Expression of Podocyte Proteins.
Undifferentiated cells did not express synaptopodin (Figure 1), actin (data not shown), or α-actinin (data not shown) on any collagen matrix, whereas myosin IIA (Figure 1) showed diffuse cytoplasmic staining. After differentiation of the podocyte cell line, all four proteins showed a linear pattern of cytoplasmic staining, regardless of the collagen matrix used. Double immunofluorescent staining of differentiated podocytes was carried out for myosin IIA paired with synaptopodin or actin. In each pair, there was fusion of red and green signals, indicating that all three proteins co-localized (within the limits of resolution of fluorescence microscopy; Figure 2), although the co-localization of synaptopodin with myosin IIA seemed less complete than between actin and myosin IIA (Table 1).

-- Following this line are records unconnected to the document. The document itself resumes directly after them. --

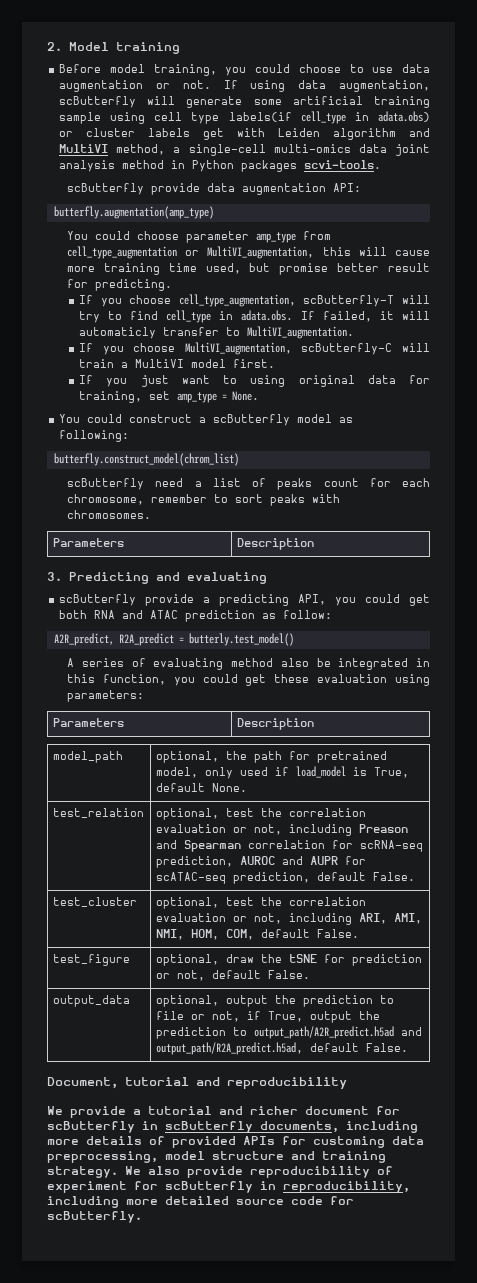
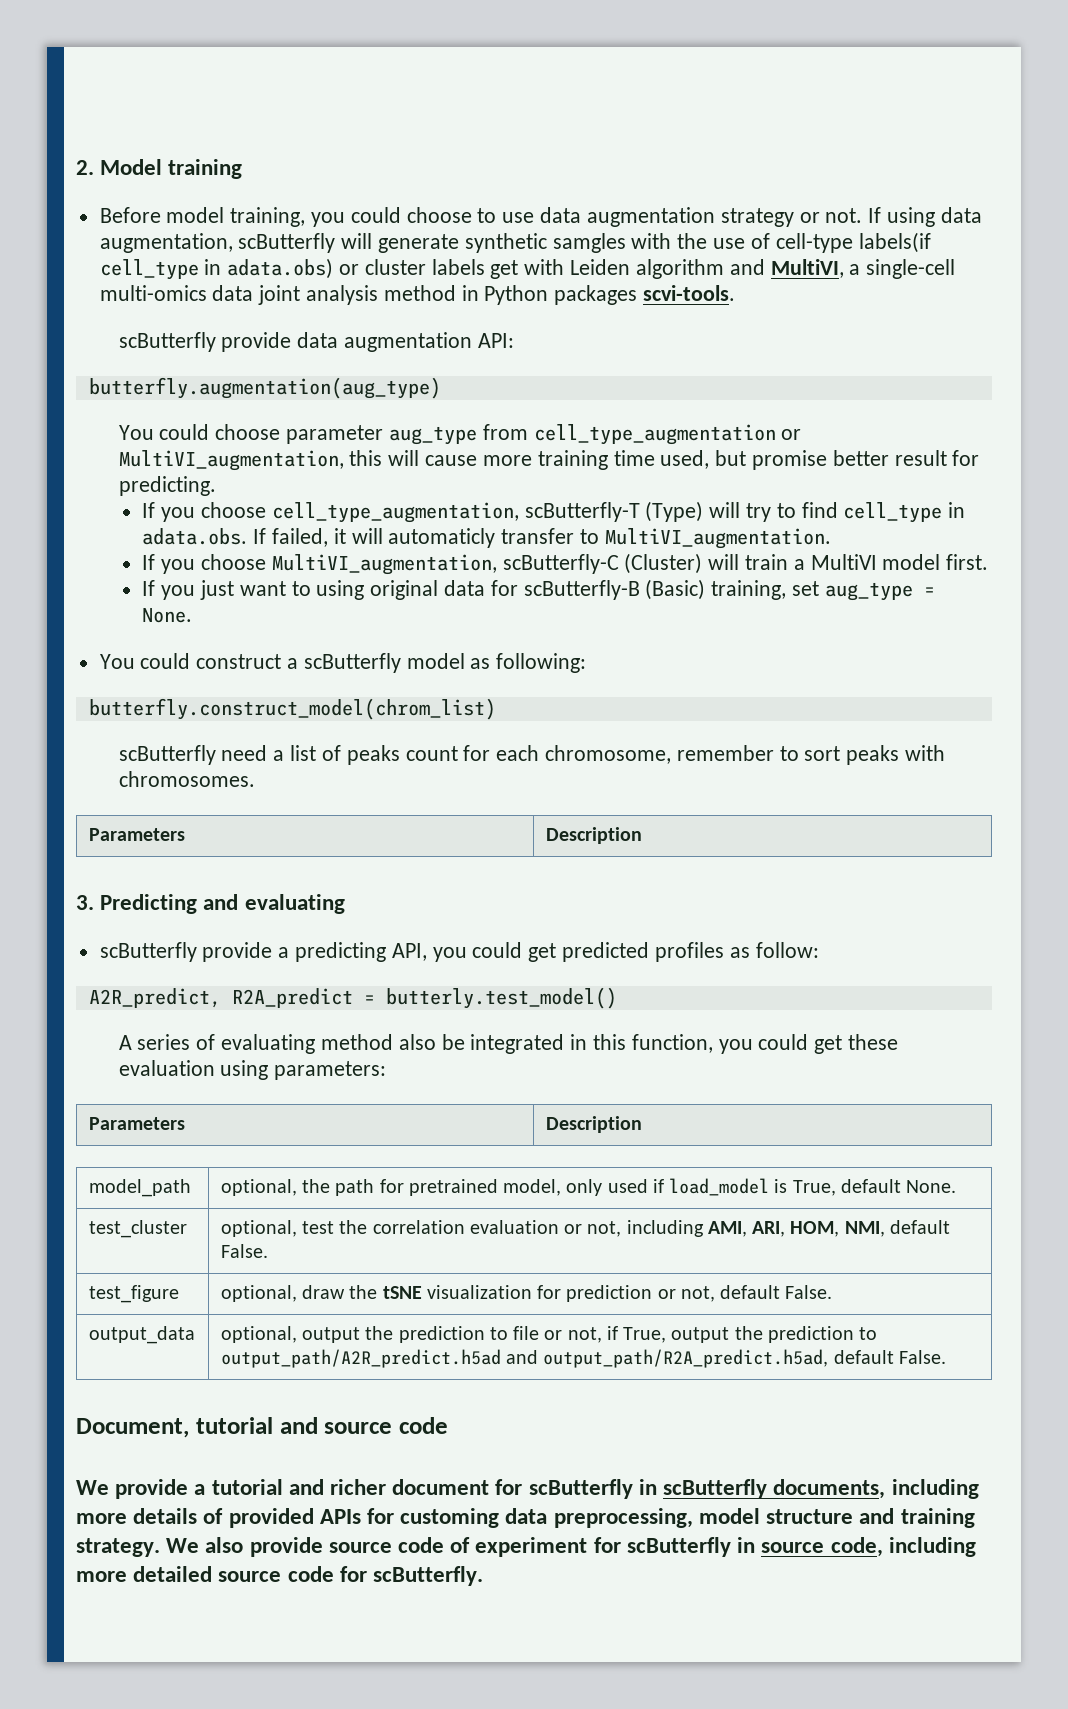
- Before model training, you could choose to use data augmentation or not.
+ Before model training, you could choose to use data augmentation strategy or not.
- If using data augmentation, scButterfly will generate some artificial training sample using cell type labels(if cell_type in adata.obs) or cluster labels get with Leiden algorithm and MultiVI method, a single-cell multi-omics data joint analysis method in Python packages scvi-tools.
+ If using data augmentation, scButterfly will generate synthetic samgles with the use of cell-type labels(if cell_type in adata.obs) or cluster labels get with Leiden algorithm and MultiVI, a single-cell multi-omics data joint analysis method in Python packages scvi-tools.
- butterfly.augmentation(amp_type)
+ butterfly.augmentation(aug_type)
- You could choose parameter amp_type from cell_type_augmentation or MultiVI_augmentation, this will cause more training time used, but promise better result for predicting.
+ You could choose parameter aug_type from cell_type_augmentation or MultiVI_augmentation, this will cause more training time used, but promise better result for predicting.
- If you choose cell_type_augmentation, scButterfly-T will try to find cell_type in adata.obs. If failed, it will automaticly transfer to MultiVI_augmentation.
+ If you choose cell_type_augmentation, scButterfly-T (Type) will try to find cell_type in adata.obs. If failed, it will automaticly transfer to MultiVI_augmentation.
- If you choose MultiVI_augmentation, scButterfly-C will train a MultiVI model first.
+ If you choose MultiVI_augmentation, scButterfly-C (Cluster) will train a MultiVI model first.
- If you just want to using original data for training, set amp_type = None.
+ If you just want to using original data for scButterfly-B (Basic) training, set aug_type = None.
- scButterfly provide a predicting API, you could get both RNA and ATAC prediction as follow:
+ scButterfly provide a predicting API, you could get predicted profiles as follow:
- test_relation | optional, test the correlation evaluation or not, including Preason and Spearman correlation for scRNA-seq prediction, AUROC and AUPR for scATAC-seq prediction, default False.
- test_cluster | optional, test the correlation evaluation or not, including ARI, AMI, NMI, HOM, COM, default False.
+ test_cluster | optional, test the correlation evaluation or not, including AMI, ARI, HOM, NMI, default False.
- test_figure | optional, draw the tSNE for prediction or not, default False.
+ test_figure | optional, draw the tSNE visualization for prediction or not, default False.
- Document, tutorial and reproducibility
+ Document, tutorial and source code
- We also provide reproducibility of experiment for scButterfly in reproducibility, including more detailed source code for scButterfly.
+ We also provide source code of experiment for scButterfly in source code, including more detailed source code for scButterfly.

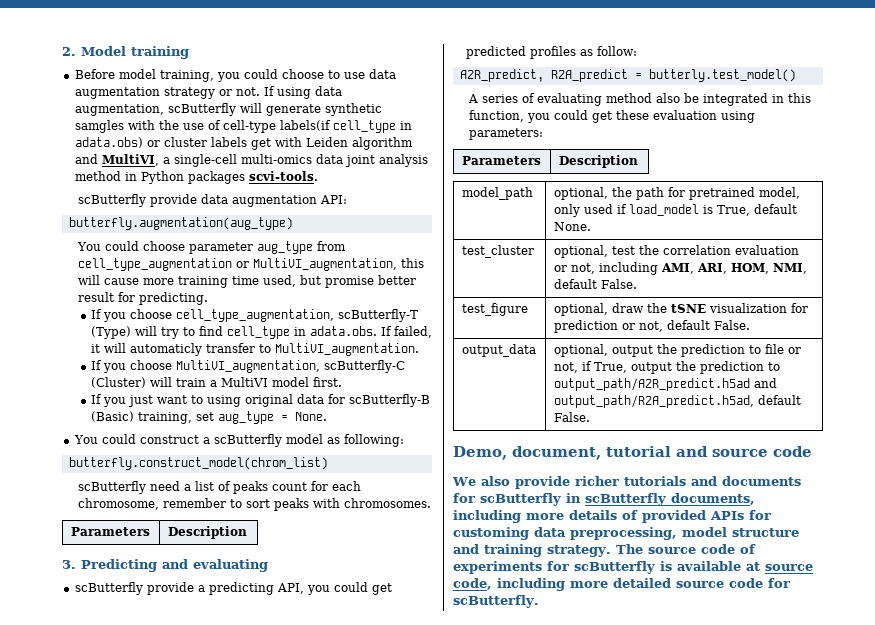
- Document, tutorial and source code
+ Demo, document, tutorial and source code
- We provide a tutorial and richer document for scButterfly in scButterfly documents, including more details of provided APIs for customing data preprocessing, model structure and training strategy.
+ We also provide richer tutorials and documents for scButterfly in scButterfly documents, including more details of provided APIs for customing data preprocessing, model structure and training strategy.
- We also provide source code of experiment for scButterfly in source code, including more detailed source code for scButterfly.
+ The source code of experiments for scButterfly is available at source code, including more detailed source code for scButterfly.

Double immunofluorescent detection of the expression of myosin IIA (MYH9), actin (SMA), and synaptopodin (SYN) by the differentiated podocyte cell line. The merged yellow signal shows co-localization of myosin IIA with actin (top row) and myosin IIA with synaptopodin (bottom row).

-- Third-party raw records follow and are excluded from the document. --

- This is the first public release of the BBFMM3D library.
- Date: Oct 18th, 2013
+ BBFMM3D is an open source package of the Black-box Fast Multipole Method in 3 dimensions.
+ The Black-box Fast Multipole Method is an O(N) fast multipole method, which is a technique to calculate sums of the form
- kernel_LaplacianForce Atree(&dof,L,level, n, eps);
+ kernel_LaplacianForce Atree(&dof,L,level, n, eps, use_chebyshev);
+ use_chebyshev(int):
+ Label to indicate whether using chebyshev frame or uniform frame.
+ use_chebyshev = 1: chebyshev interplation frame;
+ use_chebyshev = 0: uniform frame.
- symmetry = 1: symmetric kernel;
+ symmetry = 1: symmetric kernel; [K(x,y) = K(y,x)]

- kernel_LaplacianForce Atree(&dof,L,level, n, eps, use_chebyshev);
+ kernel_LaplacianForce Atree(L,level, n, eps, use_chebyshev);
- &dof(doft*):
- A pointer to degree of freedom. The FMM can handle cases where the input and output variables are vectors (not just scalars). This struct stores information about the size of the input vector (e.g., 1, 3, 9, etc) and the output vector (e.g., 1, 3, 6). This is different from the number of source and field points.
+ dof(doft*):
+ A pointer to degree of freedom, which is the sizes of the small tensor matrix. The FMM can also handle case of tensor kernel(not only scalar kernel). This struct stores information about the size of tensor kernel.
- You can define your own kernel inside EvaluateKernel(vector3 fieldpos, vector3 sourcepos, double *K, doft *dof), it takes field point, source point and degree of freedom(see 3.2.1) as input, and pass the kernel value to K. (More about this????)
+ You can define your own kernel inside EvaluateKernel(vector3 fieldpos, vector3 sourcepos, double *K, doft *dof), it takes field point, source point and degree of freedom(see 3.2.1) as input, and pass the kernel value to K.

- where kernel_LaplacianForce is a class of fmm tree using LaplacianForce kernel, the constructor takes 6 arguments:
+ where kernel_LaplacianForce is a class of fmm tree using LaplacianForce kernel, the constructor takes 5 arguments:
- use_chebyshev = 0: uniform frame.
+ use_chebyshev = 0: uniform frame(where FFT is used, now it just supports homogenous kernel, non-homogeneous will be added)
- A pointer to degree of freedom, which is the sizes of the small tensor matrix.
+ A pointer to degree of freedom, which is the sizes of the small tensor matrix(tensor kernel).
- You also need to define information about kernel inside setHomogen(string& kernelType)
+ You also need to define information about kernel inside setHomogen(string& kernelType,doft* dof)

Comparison of protein expression in murine podocyte cell line and canine BMSC under various culture conditionsa
The staining results for CD2AP were influenced by the matrix used. Cells that were cultured on type I collagen expressed CD2AP only upon differentiation (Figure 1), whereas both undifferentiated and differentiated cells that were grown on normal and Alport dog GBM NC1 hexamers stained positively. Moreover, differentiated cells that were on type I collagen and undifferentiated cells that were grown on NC1 hexamers of type IV collagen showed diffuse cytoplasmic staining. In contrast, differentiated cells that were grown on NC1 hexamers of type IV collagen showed a bright, bead-like staining with localization of CD2AP toward the cell periphery. Both normal and Alport GBM gave the same results. Positive nuclear staining for WT1 was noted in both undifferentiated and differentiated cells on all matrices (results not shown). No cells on any matrix expressed podocin; normal mouse kidney served as a positive control (results not shown).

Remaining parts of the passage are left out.